L’evoluzione dell’influencer marketing – La nuova tecnica di marketing che sta prendendo piede nell’ultimo periodo da parte degli influencer si configurerebbe come pubblicità occulta perché punta a mostrare come comunicazioni apparentemente neutrali e disinteressate messaggi che in realtà “sono strumentali a promuovere un prodotto e, come tali, in grado di influenzare le scelte del consumatore”. Ma questi nuovi “trucchetti” sono finiti sotto osservazione da parte dell’Antitrust che gli ha dedicato un filone d’indagine. L’Autorità, infatti, ha più volte ricordato “che la pubblicità deve essere chiaramente riconoscibile ed ha stabilito che il divieto di pubblicità occulta ha portata generale e deve perciò essere applicato anche alle comunicazioni diffuse dagli influencer tramite social network”.

L’Autorità guidata dal presidente Roberto Rustichelli, ha così avviato un procedimento istruttorio nei confronti della società Bat Italia S.p.A. e dei tre influencer coinvolti. Il 27 maggio scorso, inoltre, ha provveduto ad eseguire accertamenti ispettivi nella sede di Bat con l’ausilio del Nucleo Speciale antitrust della Guardia di Finanza.

D’altronde il problema della trasparenza del influencer marketing coinvolge una platea molto ampia di consumatori tanto che secondo i dati aggiornati a marzo 2021, in Italia un quinto delle persone dice di aver acquistato un prodotto/servizio dopo che era stato promosso da un influencer.

La replica della società – Sulla vicenda la società al centro delle accuse, la Bat Srl si è detta “convinta della correttezza del proprio operato” e “fiduciosa che l’esito dell’istruttoria confermi la legittimità dello stesso”.
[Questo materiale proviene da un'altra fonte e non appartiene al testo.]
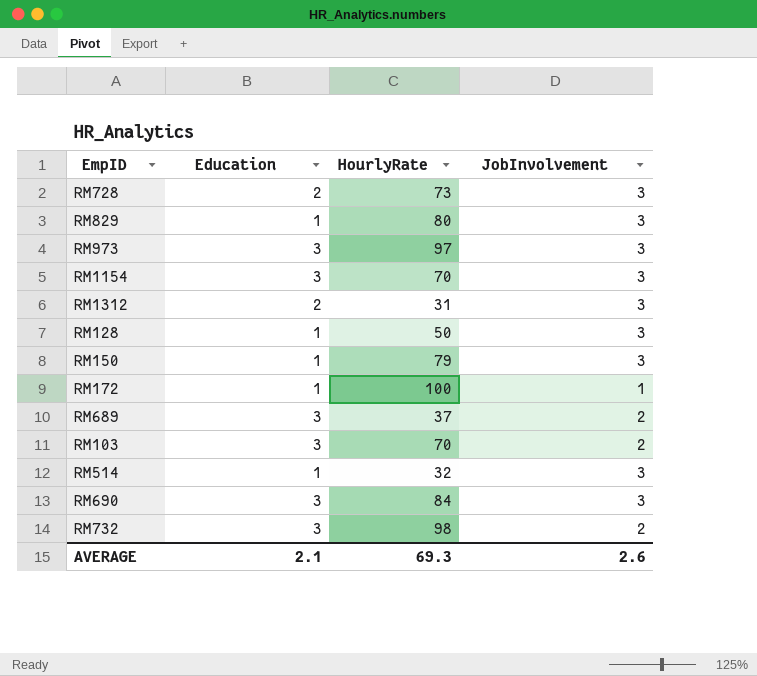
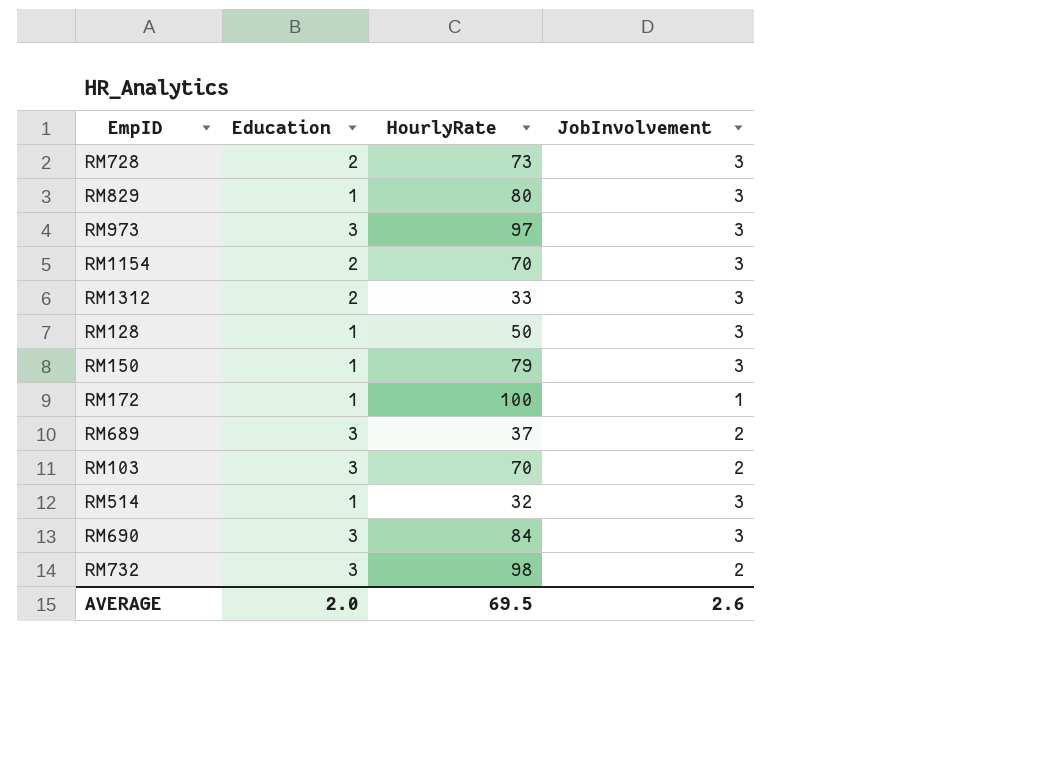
RM1154 | Education: 3 -> 2
RM1312 | HourlyRate: 31 -> 33
AVERAGE | Education: 2.1 -> 2.0
AVERAGE | HourlyRate: 69.3 -> 69.5

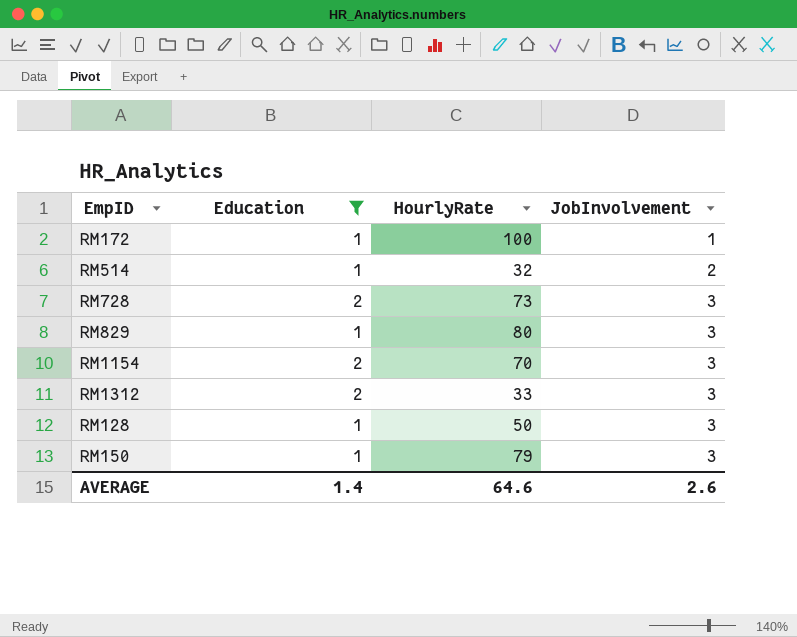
filter: none -> Education != 3
row order: none -> JobInvolvement ascending
RM514 | JobInvolvement: 3 -> 2
AVERAGE | Education: 2.0 -> 1.4
AVERAGE | HourlyRate: 69.5 -> 64.6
“Nello specifico – prosegue Bat in una nota – la contestazione mossa dall’Autorità non fa riferimento all’uso improprio sui social di foto, video, commenti da parte degli influencer a sostegno dei suoi prodotti, né d’aver celato il rapporto di sponsorizzazione che la legava agli influencer ma attiene ad una fattispecie nuova e non contemplata dalle linee guida dell’Agcm ossia la circostanza che i follower maggiorenni erano stimolati dall’influencer a postare una foto che rappresentasse le passioni della loro vita taggando anche il nome di Glo”.

Bat Italia, conclude la nota, “ha collaborato e continuerà a collaborare con l’Autorità mettendo a disposizione tutti i materiali richiesti mostrando come ogni azione messa in campo rispetti le indicazioni fornite dall’Autorità in Italia oltre che essere coerente con i rigidi International marketing principles che si è autonomamente data”.